Rare Miami blue butterfly gets emergency protection
By Curtis Morgan
The tiny Miami blue butterfly, its numbers reduced to a few hundred on isolated islands off Key West, needs emergency protection to save it from extinction, federal wildlife managers said.
Evoking a rarely used emergency measure, the U.S. Fish and Wildlife Service declared the Miami blue endangered Tuesday, extending full protection for up to 240 days while the agency goes through the formal process of placing it on the federal list of endangered species.
Practically speaking, the action won’t have much immediate impact on the population of nickle-sized butterflies, distinctive for the vividly colored wings of males. But environmentalists, scientists and butterfly enthusiasts hope it will focus more attention, research and — something in especially short supply these days — money on a delicate creature whose survival is so precarious that a single tropical storm through the Marquesas Keys might wipe it out.
“We’re just elated that the emergency protection went into effect,’’ said Tierra Curry, a conservation biologist at the Center for Biological Diversity, an Arizona-based group that had sued the service over backlog of 757 species awaiting listing, the Miami blue among them. The service has blamed the backlog on a lack of money and resources, arguing that the process of simply listing each species runs from $150,000 to $300,000.
But after reviewing the dire data on the Miami blue, the agency moved up its listing from a 2012 date initially proposed in a settlement of the lawsuit.
But there are significant and complex challenges to reviving a population once common along coastlines from Daytona Beach to the Dry Tortugas.
Why it has nearly vanished isn’t completely understood, but some obvious suspects are pesticide spraying and development destroying tropical hardwood hammocks where it flitted. More recently, exotic iguanas have eaten nickerbeans and other plants that host the butterfly’s larvae and caterpillars, and invasive ants have supplanted natives that once protected larvae in a symbiotic relationship. Climate change and hurricanes also may have contributed.
The Miami blue was considered extinct for a time after Hurricane Andrew in 1992 until the discovery of a colony of 50 living in Bahia Honda State Park in 1999. Since 2002, when the Florida Fish and Wildlife Conservation Commission issued its own emergency endangered species designation for the butterfly, others have been found in the Marquesas, a string of islands west of Key West.
But the Bahia Honda population disappeared last year and efforts to breed them in captivity and release them have failed to product new colonies.

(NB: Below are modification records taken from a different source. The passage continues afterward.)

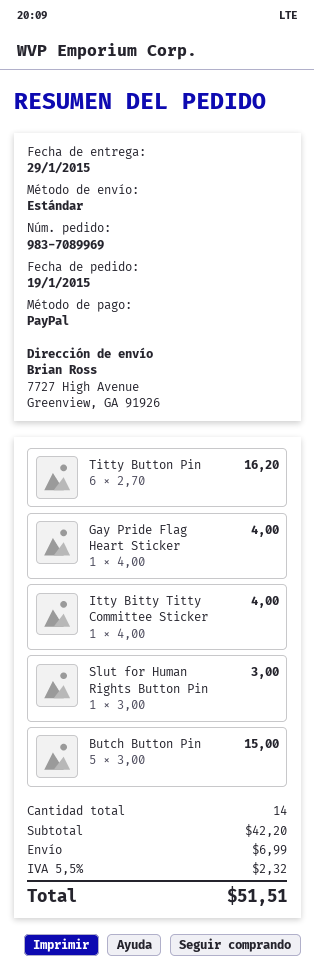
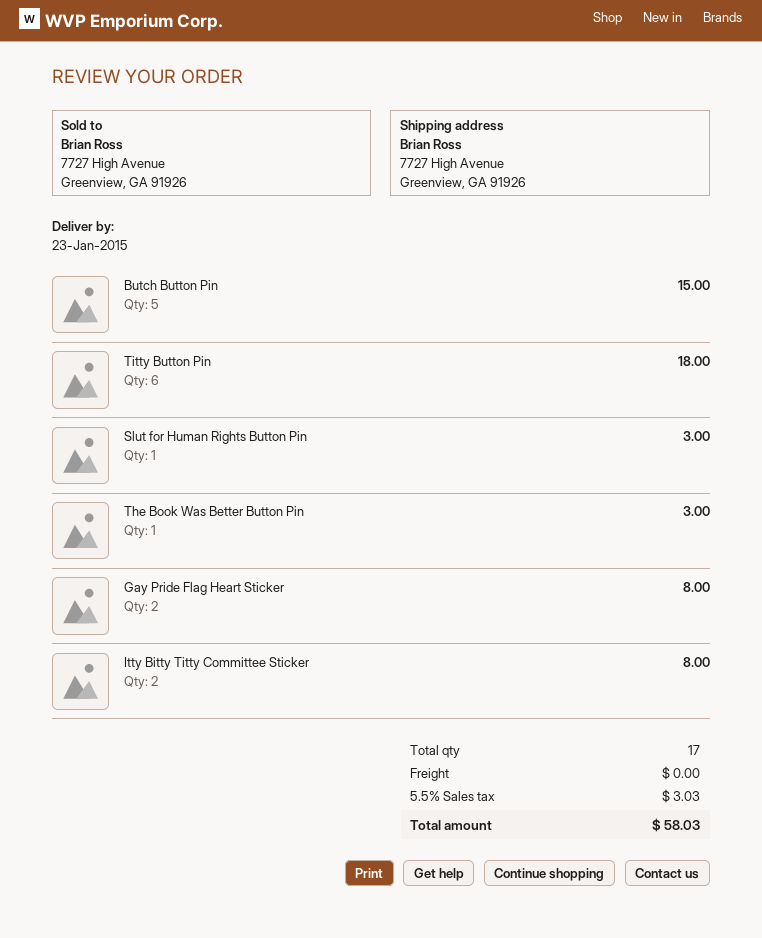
delivery date: 2015-01-29 -> 2015-01-23
Titty Button Pin: 6 for 16.20 -> 6 for 18.00
Gay Pride Flag Heart Sticker: 1 for 4.00 -> 2 for 8.00
Itty Bitty Titty Committee Sticker: 1 for 4.00 -> 2 for 8.00
The Book Was Better Button Pin: none -> 1 for 3.00
total quantity: 14 -> 17
shipping: 6.99 -> 0.00
tax: 5.5% = 2.32 -> 5.5% = 3.03
total: 51.51 -> 58.03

Still, scientists believe reintroductions could have promise — and may be the only hope.
Jaret Daniels, assistant curator of Lepidoptera for the Florida Museum of Natural History who directed the captive breeding program, called it “far and away the most successful breeding program of any imperiled butterfly.’’
The Gainesville-based museum roduced some 35,000 Miami blues between 2003 and 2009 before shutting down, he said. The lab-bred butterflies never made it very long in the wild but Daniels believes the efforts were hamstrung from the start. To settle a lawsuit by the Florida Keys Mosquito Control District, releases were confined to isolated spots in Everglades and Biscayne National Parks, where bug-praying was off-limits but monitoring difficult.
Daniels is optimistic about a wider, better supported program.
“It boils down to persistence and a numbers game,’’ he said. “The more individuals you get out there and the more frequently you do releases, the better the chances.’’
Elane Nuehring, president of the Miami blue chapter of the North American Butterfly Association, which has long campaigned for more protection, hopes help isn’t too late. There are still a host of unanswered questions, she said.
“Are we missing the right ants? Are we doing stuff to the air with spraying? Are we changing the basic temperatures of the ground under the nickerbeans?’’ she said. “There are so many forces.’’The action immediately prohibits capturing, killing or selling a Miami blue — acts that were already a third-degree felony under state law. Long-term, federal designation should boost attention and possibly funding. As part of the listing, the service must gather more data and public feedback and produce a plan intended to pull the blue back from the brink.
“We are going to exhaust every possible avenue,’’ said Ken Warren, a spokesman in the service’s Vero Beach office.